Items from a data source:
•••
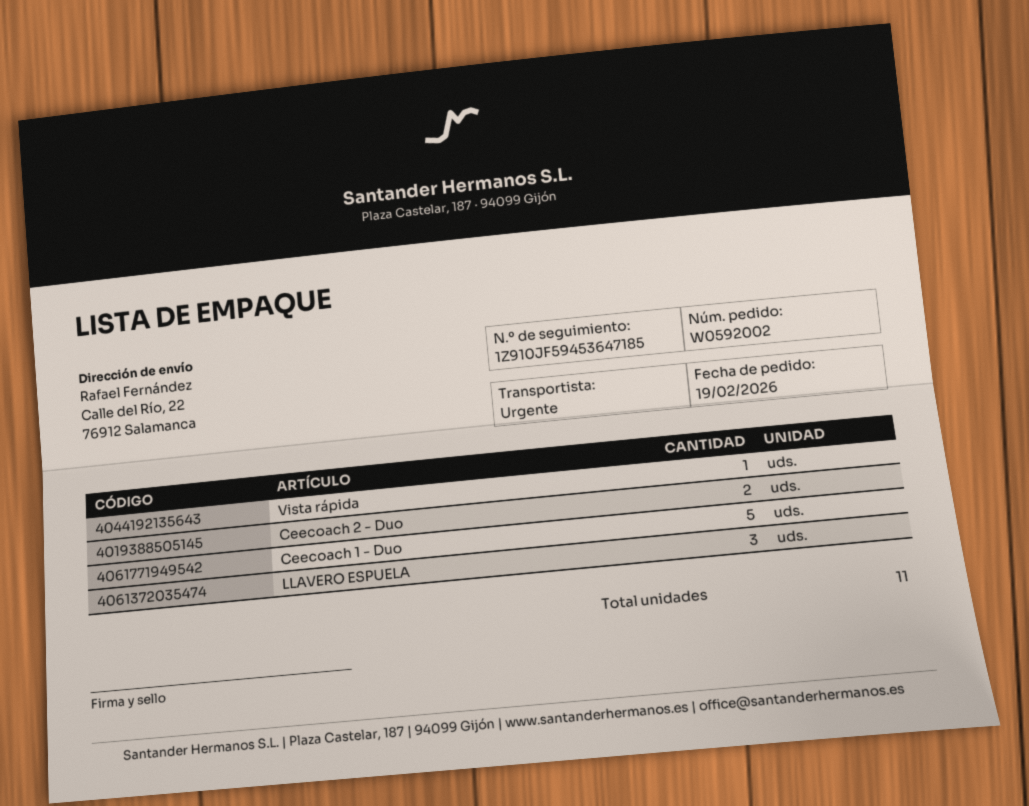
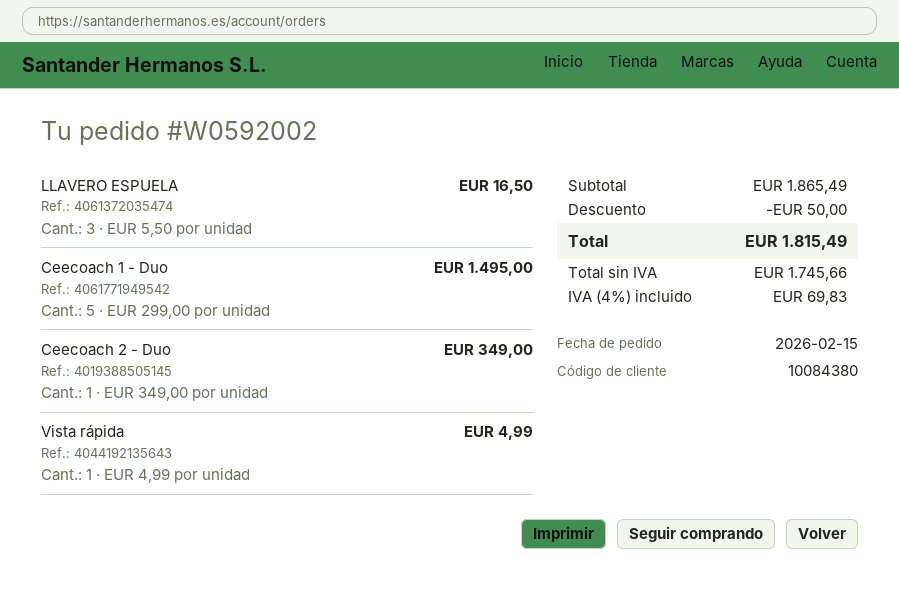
order date: 2026-02-19 -> 2026-02-15
Ceecoach 2 - Duo: 2 -> 1

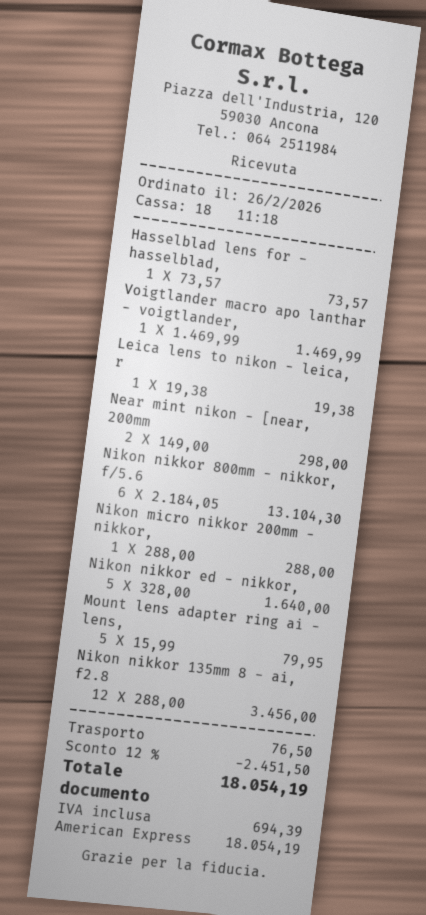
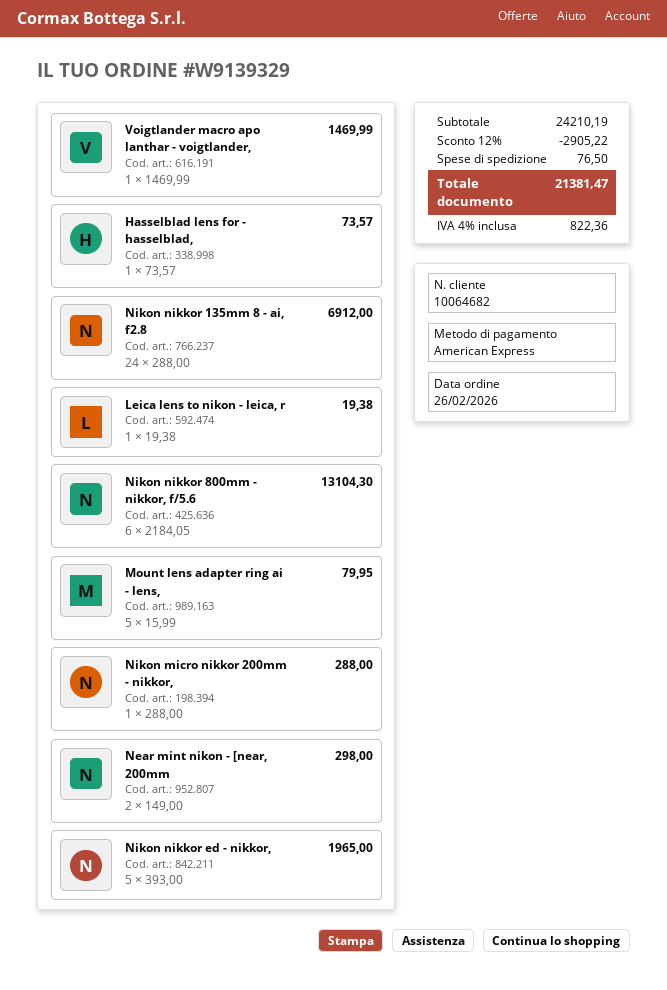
Nikon nikkor ed - nikkor,: 5 x 328.00 = 1640.00 -> 5 x 393.00 = 1965.00
Nikon nikkor 135mm 8 - ai, f2.8: 12 x 288.00 = 3456.00 -> 24 x 288.00 = 6912.00
discount: 12% = 2451.50 -> 12% = 2905.22
tax: 694.39 -> 822.36
total: 18054.19 -> 21381.47

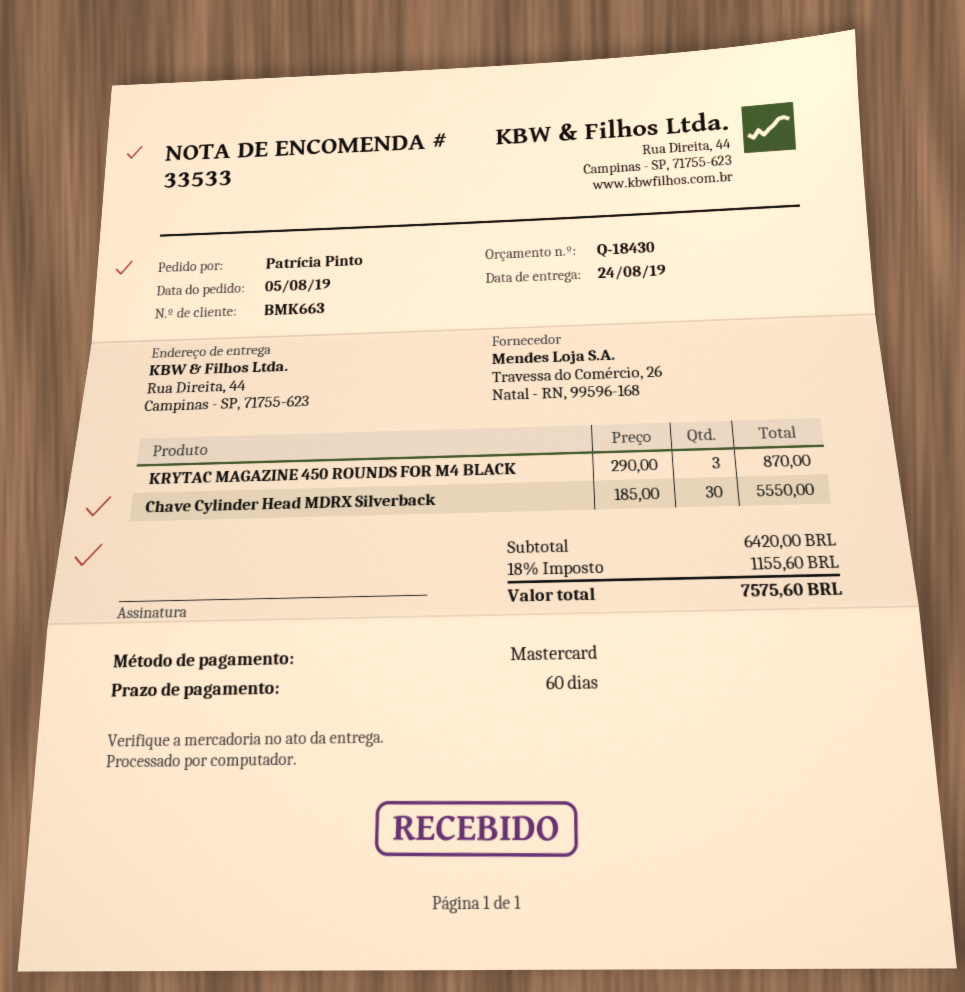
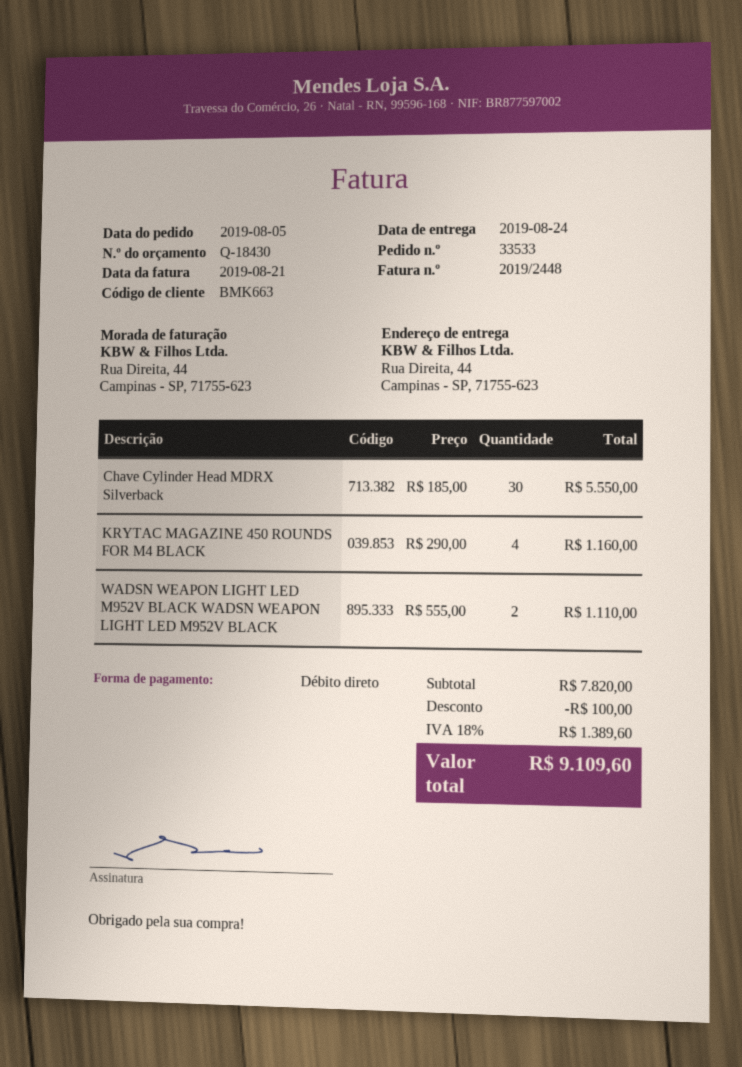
payment method: Mastercard -> direct debit
KRYTAC MAGAZINE 450 ROUNDS FOR M4 BLACK: 3 x 290.00 = 870.00 -> 4 x 290.00 = 1160.00
WADSN WEAPON LIGHT LED M952V BLACK WADSN WEAPON LIGHT LED M952V BLACK: none -> 2 x 555.00 = 1110.00
subtotal: 6420.00 -> 7820.00
discount: none -> 100.00
tax: 18% = 1155.60 -> 18% = 1389.60
total: 7575.60 -> 9109.60

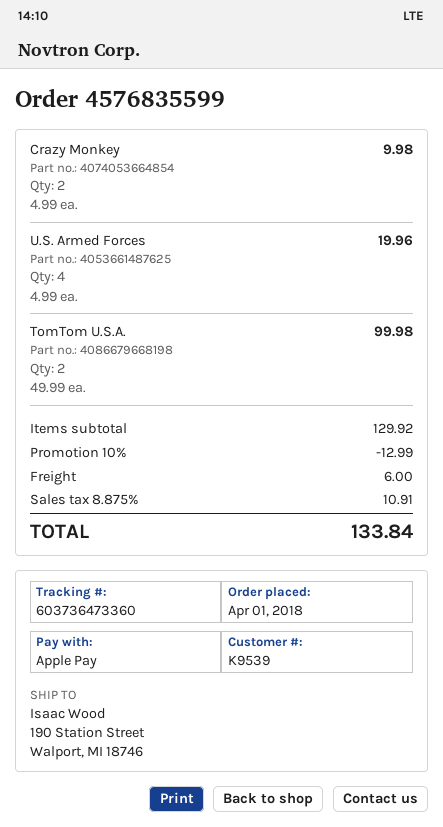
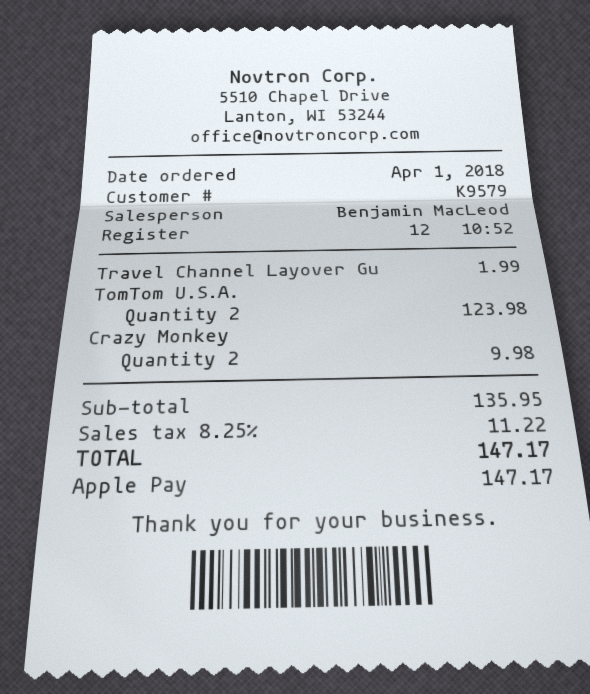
customer number: K9539 -> K9579
U.S. Armed Forces: 4 for 19.96 -> none
TomTom U.S.A.: 2 for 99.98 -> 2 for 123.98
Travel Channel Layover Gu: none -> 1 for 1.99
subtotal: 129.92 -> 135.95
discount: 10% = 12.99 -> none
shipping: 6.00 -> none
tax: 8.875% = 10.91 -> 8.25% = 11.22
total: 133.84 -> 147.17

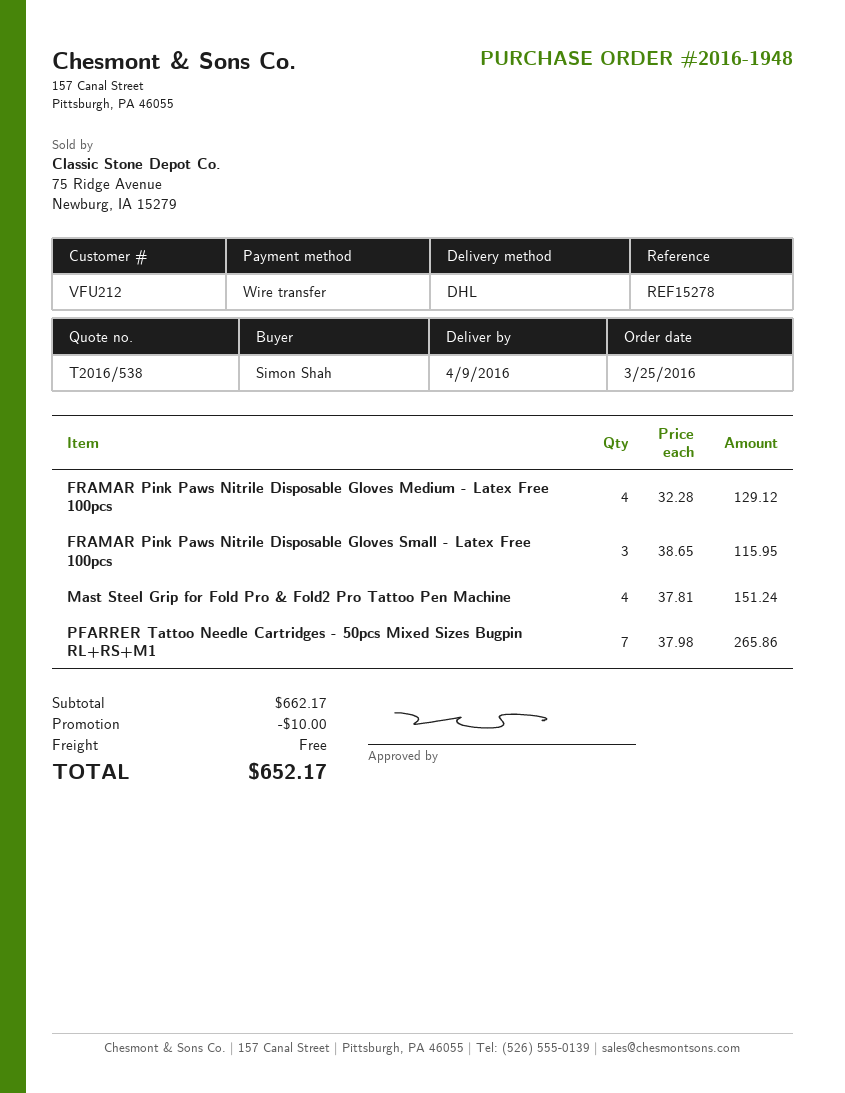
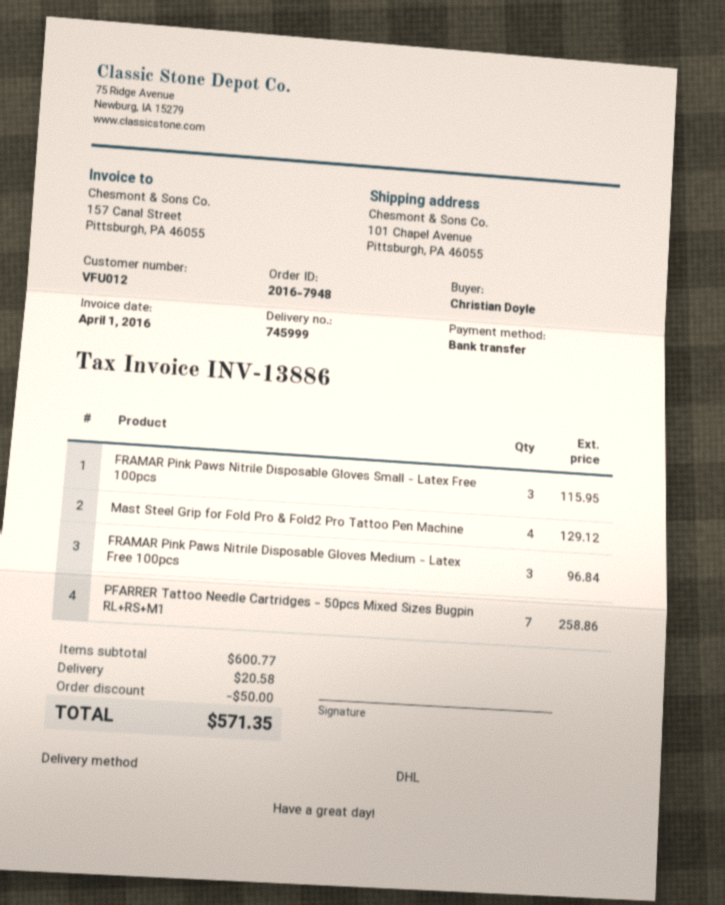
order number: 2016-1948 -> 2016-7948
customer number: VFU212 -> VFU012
ordered by: Simon Shah -> Christian Doyle
FRAMAR Pink Paws Nitrile Disposable Gloves Medium - Latex Free 100pcs: 4 for 129.12 -> 3 for 96.84
Mast Steel Grip for Fold Pro & Fold2 Pro Tattoo Pen Machine: 4 for 151.24 -> 4 for 129.12
PFARRER Tattoo Needle Cartridges - 50pcs Mixed Sizes Bugpin RL+RS+M1: 7 for 265.86 -> 7 for 258.86
subtotal: 662.17 -> 600.77
discount: 10.00 -> 50.00
shipping: 0.00 -> 20.58
total: 652.17 -> 571.35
•••
## WHAT YOU HAVE TO DO
Above are the records; print them all exactly and keep the pictures out.

## SOLUTION TO THIS TASK
order date: 2026-02-19 -> 2026-02-15
Ceecoach 2 - Duo: 2 -> 1

Nikon nikkor ed - nikkor,: 5 x 328.00 = 1640.00 -> 5 x 393.00 = 1965.00
Nikon nikkor 135mm 8 - ai, f2.8: 12 x 288.00 = 3456.00 -> 24 x 288.00 = 6912.00
discount: 12% = 2451.50 -> 12% = 2905.22
tax: 694.39 -> 822.36
total: 18054.19 -> 21381.47

payment method: Mastercard -> direct debit
KRYTAC MAGAZINE 450 ROUNDS FOR M4 BLACK: 3 x 290.00 = 870.00 -> 4 x 290.00 = 1160.00
WADSN WEAPON LIGHT LED M952V BLACK WADSN WEAPON LIGHT LED M952V BLACK: none -> 2 x 555.00 = 1110.00
subtotal: 6420.00 -> 7820.00
discount: none -> 100.00
tax: 18% = 1155.60 -> 18% = 1389.60
total: 7575.60 -> 9109.60

customer number: K9539 -> K9579
U.S. Armed Forces: 4 for 19.96 -> none
TomTom U.S.A.: 2 for 99.98 -> 2 for 123.98
Travel Channel Layover Gu: none -> 1 for 1.99
subtotal: 129.92 -> 135.95
discount: 10% = 12.99 -> none
shipping: 6.00 -> none
tax: 8.875% = 10.91 -> 8.25% = 11.22
total: 133.84 -> 147.17

order number: 2016-1948 -> 2016-7948
customer number: VFU212 -> VFU012
ordered by: Simon Shah -> Christian Doyle
FRAMAR Pink Paws Nitrile Disposable Gloves Medium - Latex Free 100pcs: 4 for 129.12 -> 3 for 96.84
Mast Steel Grip for Fold Pro & Fold2 Pro Tattoo Pen Machine: 4 for 151.24 -> 4 for 129.12
PFARRER Tattoo Needle Cartridges - 50pcs Mixed Sizes Bugpin RL+RS+M1: 7 for 265.86 -> 7 for 258.86
subtotal: 662.17 -> 600.77
discount: 10.00 -> 50.00
shipping: 0.00 -> 20.58
total: 652.17 -> 571.35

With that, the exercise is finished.